Le même sujet fut transporté sur la scène française par De Villiers, en 1659 , sous le titre de : le Festin de pierre ou le Fils criminel. Vint ensuite Don Juan ou le Festin de pierre, de Molière (1665) : mais ici Don Juan n'est qu'un mauvais sujet qui nous amuse, sans nous étonner Sganarelle est simplement un drôle de la famille des Scapin; la statue du commandeur n'inspire aucun effroi , car on est trop disposé à rire pour se prêter à cette demi-sorcellerie. En 1669 parut un Festin de pierre ou l'Athée Foudroyé, par Dumesnil, dit Hosimon. Puis, Thomas Corneille mit en vers la pièce de Molière, et, en 1677, Sadwell adapta ce sujet à la scène anglaise, dans son Libertine. Vers la fin du XVIIe siècle, l'oeuvre originale de Gabriel Tellez fut modifiée et remise à la scène espagnole par Antonio de Zamora. Quelques années plus tard, Goldoni fit jouer en Italie un Giovanni Tenorio, ossia il dissoluto punito, où les situations sont invraisemblables, les caractères raides et guindés, et qui fait de Don Juan un être misérable, n'inspirant aucune pitié, aucune sympathie. Vers 1765, Gluck en fit le sujet d'un ballet. Le premier compositeur qui en ait fait un opéra fut Righini, sous le titre d'Il Convitato di pietra, ossia il dissoluto (1777). Le Don Juan de Mozart, dont le libretto fut écrit par Lorenzo da Ponte (1787), a le plus popularisé la légende en Europe : si jamais elle fut bien comprise et bien rendue, c'est dans cette musique profonde et passionnée, dans cette joie farouche et ces chansons moqueuses qui courent d'un bout de la pièce à l'autre.

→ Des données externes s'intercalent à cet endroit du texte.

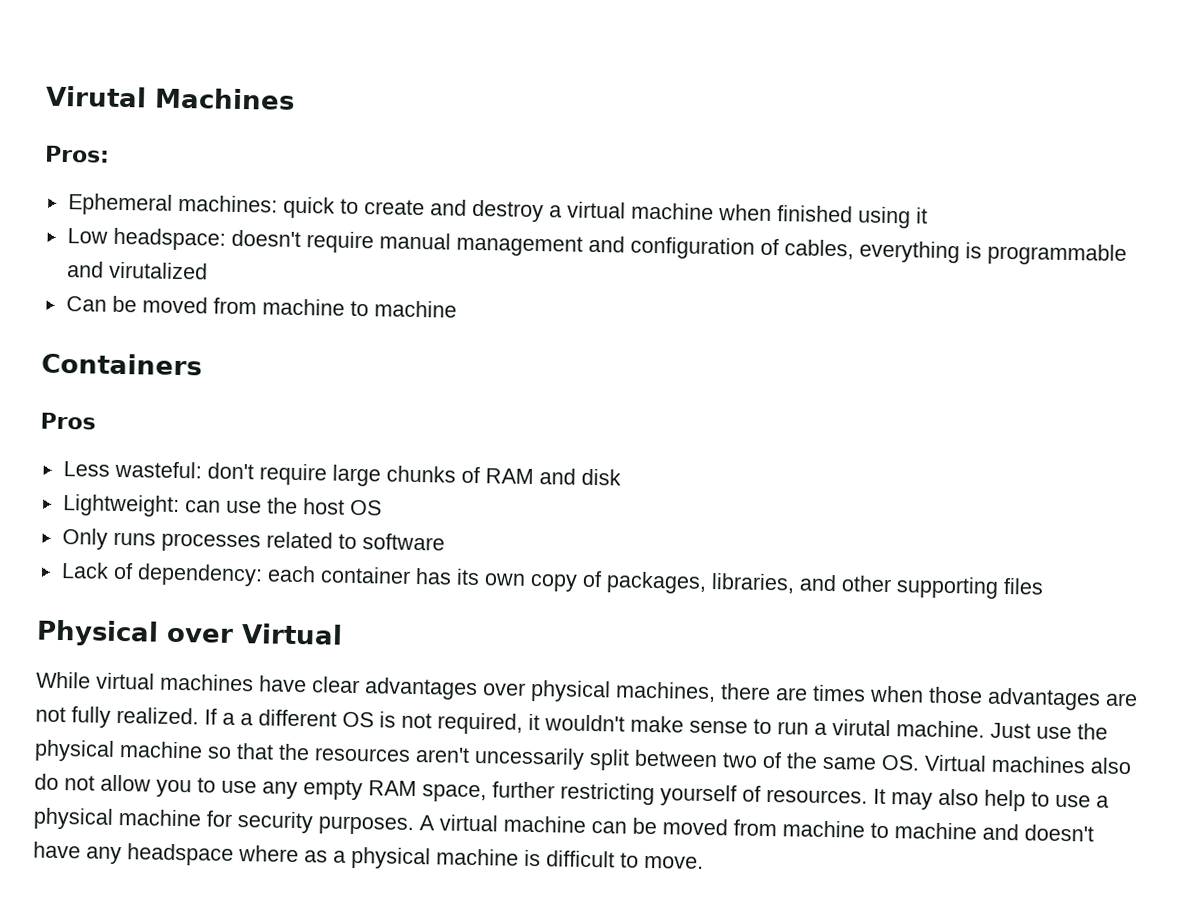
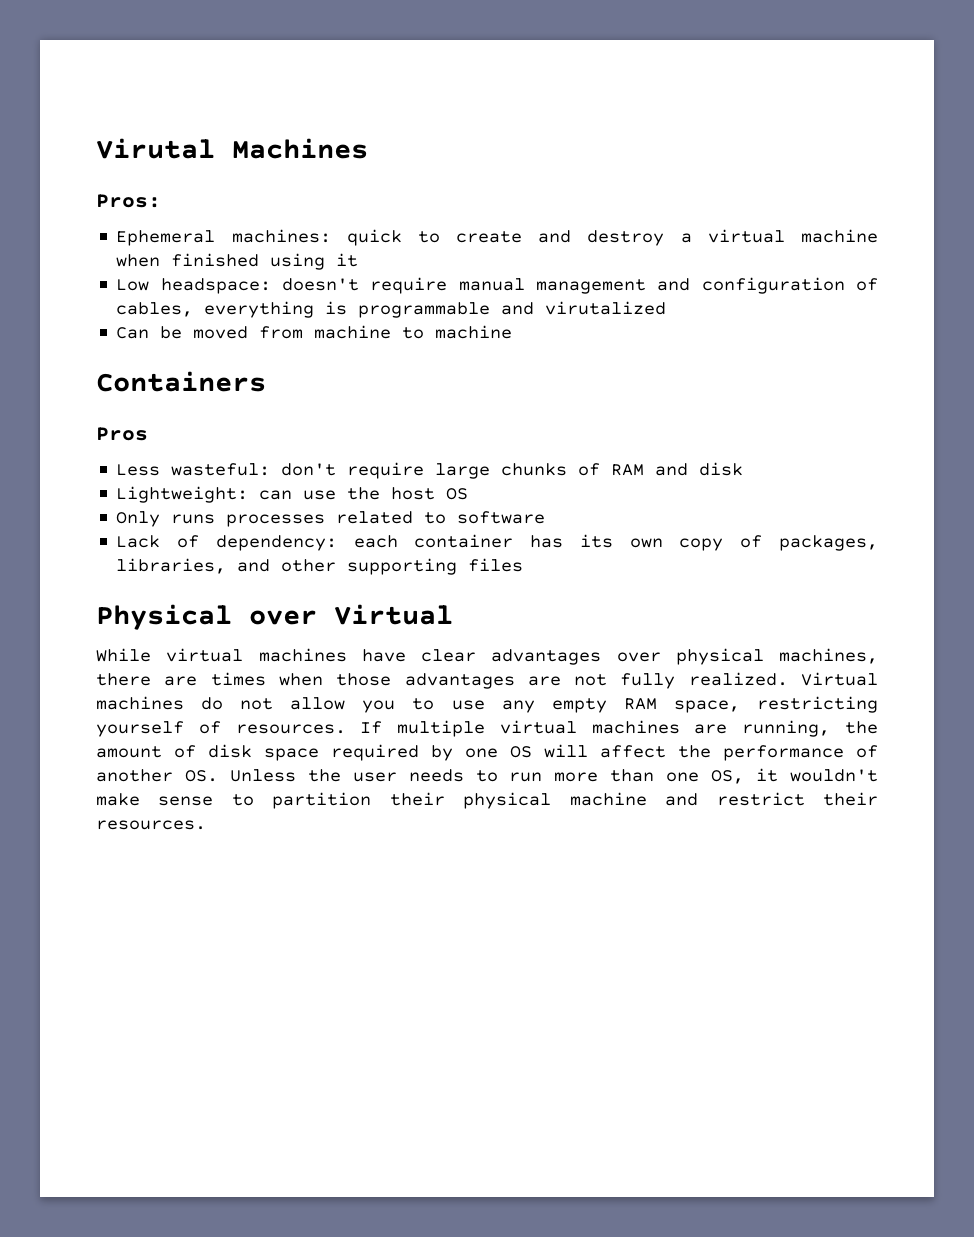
[204,708,1108,740] [34,739,920,771] If a a different OS is not required, it wouldn't make sense to run a virutal machine. Just use the physical machine so that the resources aren't uncessarily split between two of the same OS. -> (788, 679) none
[1090,757,1132,775] also -> (184, 703) none
[492,781,555,799] further -> (740, 706) none
[873,788,1109,812] [33,807,1094,842] [33,841,704,870] It may also help to use a physical machine for security purposes. A virtual machine can be moved from machine to machine and doesn't have any headspace where as a physical machine is difficult to move. -> [360,720,879,737] [96,744,878,761] [96,768,878,784] [96,792,879,809] [96,820,206,830] If multiple virtual machines are running, the amount of disk space required by one OS will affect the performance of another OS. Unless the user needs to run more than one OS, it wouldn't make sense to partition their physical machine and restrict their resources.

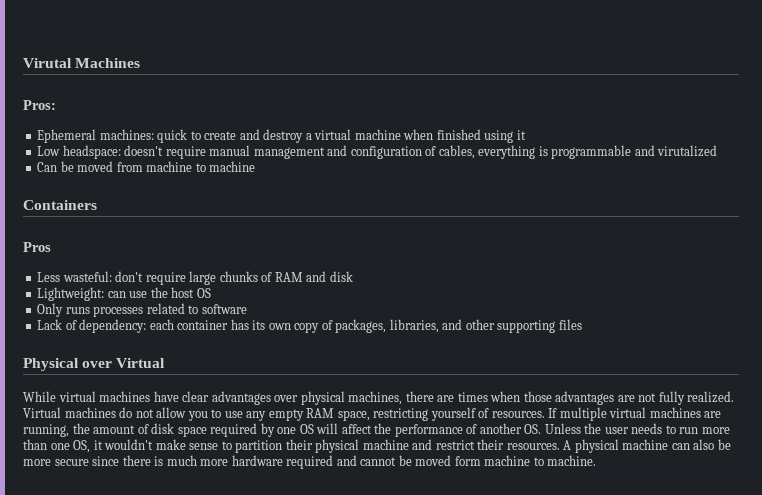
(206, 825) none -> [563,439,731,453] [23,455,597,469] A physical machine can also be more secure since there is much more hardware required and cannot be moved form machine to machine.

Le Don Juan de lord Byron est un beau poème : mais nous n'y retrouvons plus le personnage espagnol, nature ardente, inquiète, toujours avide de changements et de nouvelles émotions, qui cherche les occasions et domine les circonstances pour satisfaire ses passions; le Don Juan de Byron est un être fictif, par la bouche duquel le poète exprime ses propres doutes et prononce tous ses paradoxes. Nous avons vu paraître encore un Don Juan de Marana, ou la Chute d'un ange, drame par Alexandre Dumas, 1836; Les Ames du Purgatoire, ou les deux Don Juan, nouvelle par Prosper Mérimée, 1834; Mémoires de Don Juan par M. Mallefille, 1858. En Espagne, Zorilla a donné trois ouvrages, Don Juan Tenorio (1844), El Desafio del diablo et Un Testigo de Bronce (1845). En Allemagne, Grabbe, Braunthal, Wiese, Hauch, Lenau et Holtei ont aussi, au XIXe siècle, traité des sujets analogues. Grabbe surtout a trouvé une belle idée dans son drame de Don Juan et Faust : c'était de mettre en présence ces deux caractères, l'âme et les sens, l'idéalisme du savant et le matérialisme de l'homme du monde; il y avait là un vaste champ pour l'imagination d'un poète, trop vaste pour Grabbe qui n'a fait de son Faust qu'une pâle copie de celui de Goethe, et créé un Don Juan trop rêveur et trop métaphysicien. (B.).